Refinement is exposed to the agent as a single tool, evolve_harness, and the Refiner role uses the same model as the agent. The implementation lives in agents/utils/harness_evolver.py; scaffold wiring is in agents/tools/registry.py.

Running it.

bash
# Continual Harness on Pokémon Red from the start (Gemini 3 Pro) python run.py \ --game red \ --scaffold continualharness \ --enable-prompt-optimization \ --optimization-window-length 50 \ --backend gemini --model-name gemini-3-pro-preview \ --port 8000 --agent-auto # Bootstrap from a prior run's evolved harness (loads memory.json, skills.json, subagents.json, evolved prompt) python run.py \ --game emerald \ --scaffold continualharness \ --enable-prompt-optimization \ --bootstrap-from run_data/<prior_run_id>/end_state/game_state/bootstrap \ --backend gemini --model-name gemini-3-pro-preview \ --port 8000 --agent-auto

Without --enable-prompt-optimization, the continualharness scaffold behaves like simple plus the evolve_harness tool stub; full reset-free refinement only runs when the flag is set.

Bootstrap variants from the paper map to:

  • from scratch — no --bootstrap-from, refinement enabled.
  • bootstrap frozen--bootstrap-from <path> without --enable-prompt-optimization.
  • bootstrap updating--bootstrap-from <path> with --enable-prompt-optimization.

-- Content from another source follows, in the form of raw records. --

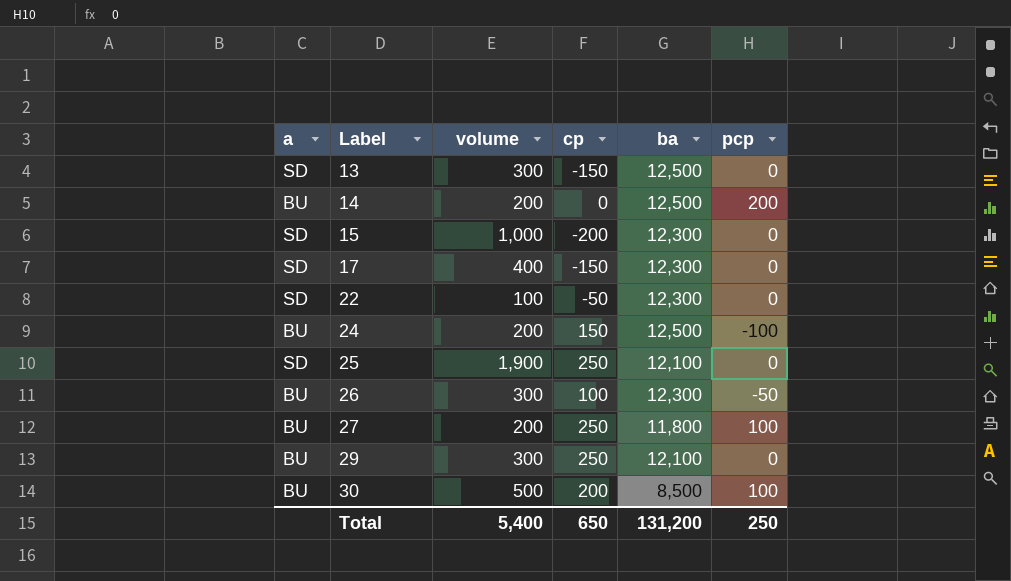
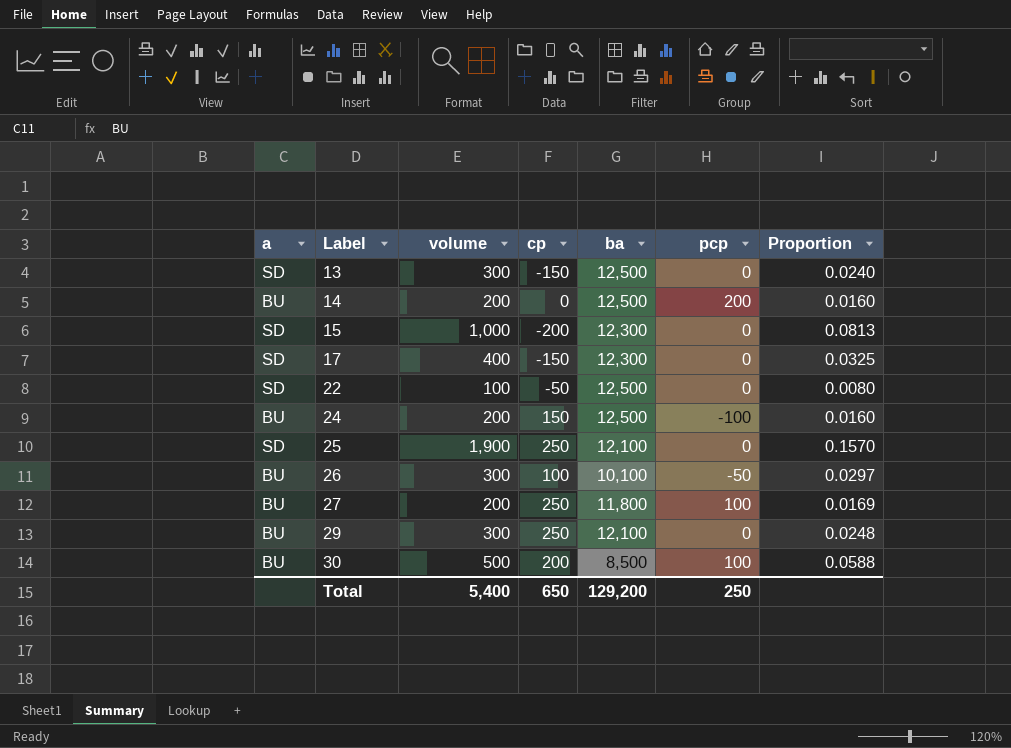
column Proportion | formula: none -> [volume] / [ba]
22 | ba: 12,300 -> 12,500
26 | ba: 12,300 -> 10,100
Total | ba: 131,200 -> 129,200

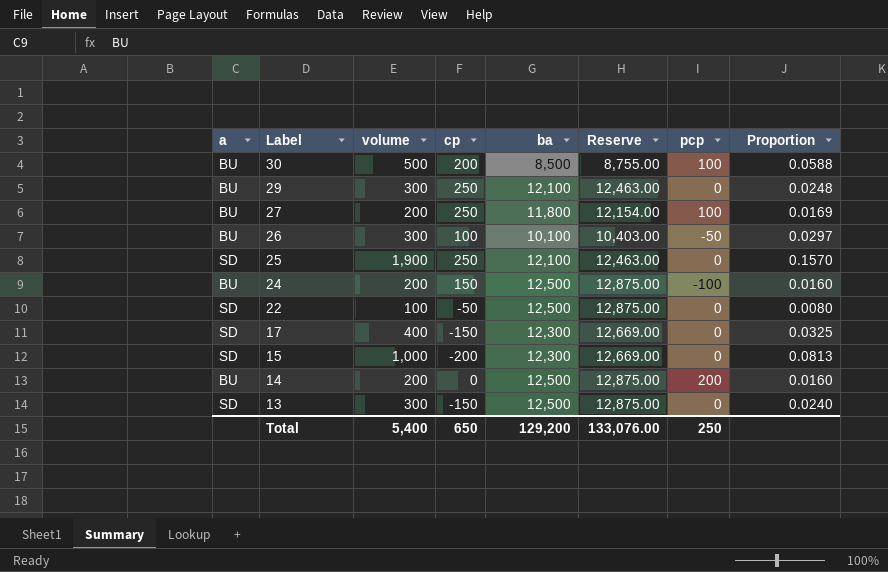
row order: Label ascending -> Label descending
column Reserve | formula: none -> [ba] * 1.03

Caveats. Capability-dependent gains: in the paper, Continual Harness is strictly Pareto-dominant on Gemini 3 Pro, high-variance on Flash, and below the minimalist baseline on Flash-Lite. Don't expect refinement to bootstrap below that capability floor.

Architecture

The system uses a headless server: the game and emulator run in a server process; agents and UIs run as clients. The server exposes HTTP REST endpoints and POST /mcp/* routes; clients poll for state and submit actions.

Typical process layout:

  • run.py starts the FastAPI game server on --port and, when in agent mode, the frame stream server on --port + 1; the in-repo Python agent calls the game server HTTP routes directly.
  • run_cli.py starts the FastAPI game server on --port, the frame stream server on --port + 1, and an MCP proxy on --mcp-sse-port (default --port + 2) for containerized CLI agents.
  • The web UI is served from the game server at http://localhost:{port}/stream.

For the canonical, code-grounded architecture docs, start with System-Design/README.md.

For module-level detail, see the README in each area:

Features

  • Multiple VLM backends: OpenAI, OpenRouter, Google Gemini, Anthropic, and Vertex (via utils/agent_infrastructure/vlm_backends.py)
  • External CLI Harnesses: Claude Code, Gemini CLI, Codex, and Hermes via run_cli.py
  • Custom Agent Harnesses: Multiple scaffold settings (e.g., continualharness, pokeagent, simple, simplest)
  • PokeAgent local subagents: Custom subagent abstractions accessible to our custom PokeAgent harness: subagent_reflect, subagent_verify, subagent_gym_puzzle, subagent_summarize, subagent_battler, and subagent_plan_objectives.
  • Checkpoints & backups: Save/resume runs; backups in backups/; analysis data in run_data/. Backups restore disk state under .pokeagent_cache/ (objectives, long-term memory, checkpoint, trajectories file if present, etc.), not the agent’s in-memory short-term conversation window—see utils/README.md (data_persistence).
  • Metrics & logging: Per-step and cumulative tokens, cost, actions, and run initialization settings are stored in .pokeagent_cache/{run_id}/cumulative_metrics.json; LLM logs (llm_logs/) and backend session logs are also tracked, though cumulative_metrics.json is the aggregate source of truth.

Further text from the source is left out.